Peloton CEO John Foley Declined to Talk about The - Sumitmic
company&#x27;s controversial &quot;The Gift that Gives Back&quot; advertisement, which inspired widespread mockery and accusations of sexism last week. In his first public comments since the commercial&#x27;s release, Foley avoided a question about the ad from an NBC reporter at the UBS Global TMT Conference, and said &quot;That was last week.&quot; Instead, he predicted Peloton would be &quot;one of the great consumer companies of the next couple of decades.&quot; Within a week of the ad&#x27;s release, featured actress Monica Ruiz had already appeared in a commercial for Aviation Gin subtly referencing Peloton.
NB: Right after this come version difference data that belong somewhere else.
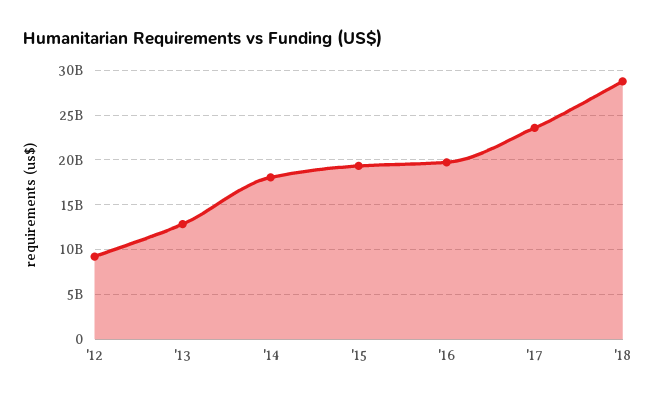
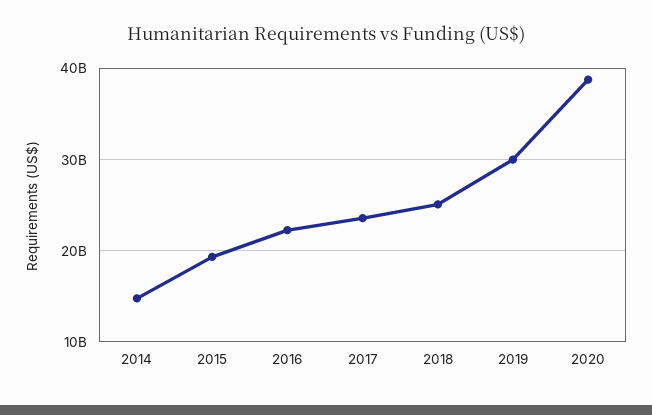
'12: 9000000000 -> none
'13: 13000000000 -> none
'14: 18000000000 -> 15000000000
'16: 20000000000 -> 22000000000
'18: 29000000000 -> 25000000000
2019: none -> 30000000000
2020: none -> 39000000000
A statement last week from Peloton said the company is &quot;disappointed in how some have misinterpreted this commercial.&quot; – AD AGE<p>Best Read -- Answer to What&#x27;s things you wish you knew before getting into computer science (CS)? by Abhipsa Mishra https:&#x2F;&#x2F;www.quora.com&#x2F;Whats-things-you-wish-you-knew-before-getting-into-computer-science-CS&#x2F;answer&#x2F;Abhipsa-Mishra-38?ch=99&amp;share=d6dcf0ba&amp;srid=uQDqk
======
aphextim
From the article:

>The TV spot, which depicts a woman showing a video diary to her male partner
of a year spent on the Peloton he gave her, struck some viewers as sexist.

How? I don't understand.

If my partner purchased a bow-flex for me and I got ripped in a year and
documented my transformation and showed my partner the dairy. Would that also
be sexist?

Isn't the point of exercise equipment to improve your health and physical
appearance?

I swear outrage culture is growing at an ever-increasing exponential rate to
the point that no matter what you say someone is going to 'get offended'.